▶ [DATA TO USE]
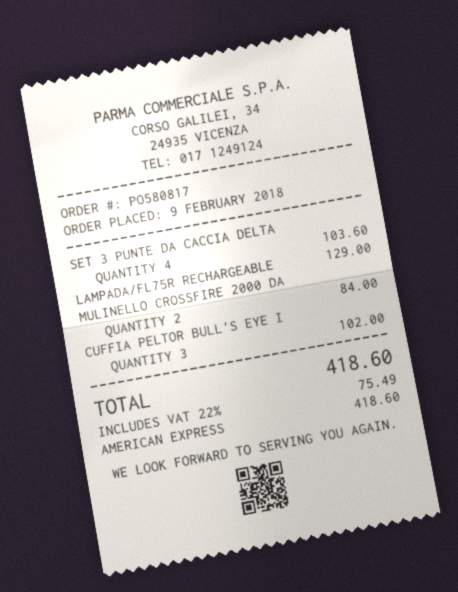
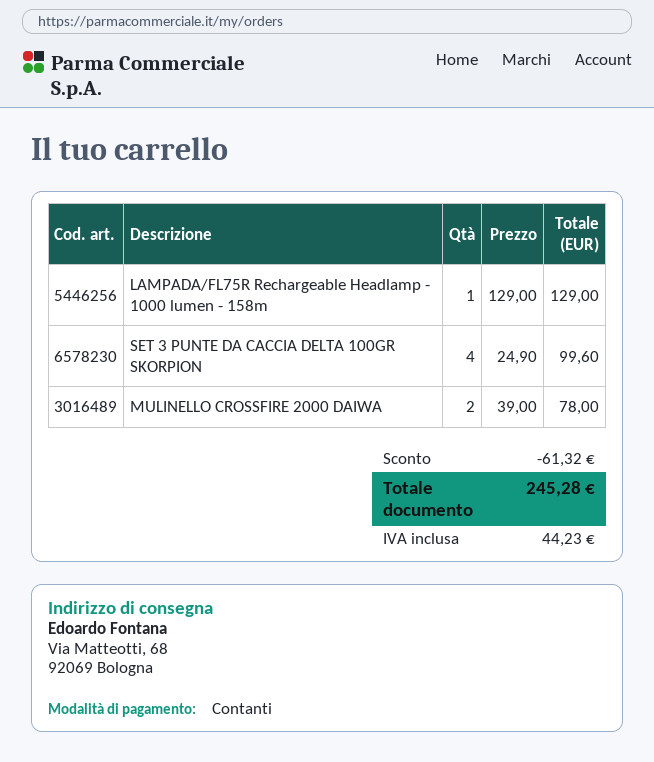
payment method: American Express -> cash
SET 3 PUNTE DA CACCIA DELTA: 4 for 103.60 -> 4 for 99.60
MULINELLO CROSSFIRE 2000 DA: 2 for 84.00 -> 2 for 78.00
CUFFIA PELTOR BULL'S EYE I: 3 for 102.00 -> none
discount: none -> 61.32
tax: 75.49 -> 44.23
total: 418.60 -> 245.28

▶ [WORK TO COMPLETE] Each entry above should be printed again word for word, with any picture dropped.

▶ [SOLUTION FOR THIS EXERCISE]
payment method: American Express -> cash
SET 3 PUNTE DA CACCIA DELTA: 4 for 103.60 -> 4 for 99.60
MULINELLO CROSSFIRE 2000 DA: 2 for 84.00 -> 2 for 78.00
CUFFIA PELTOR BULL'S EYE I: 3 for 102.00 -> none
discount: none -> 61.32
tax: 75.49 -> 44.23
total: 418.60 -> 245.28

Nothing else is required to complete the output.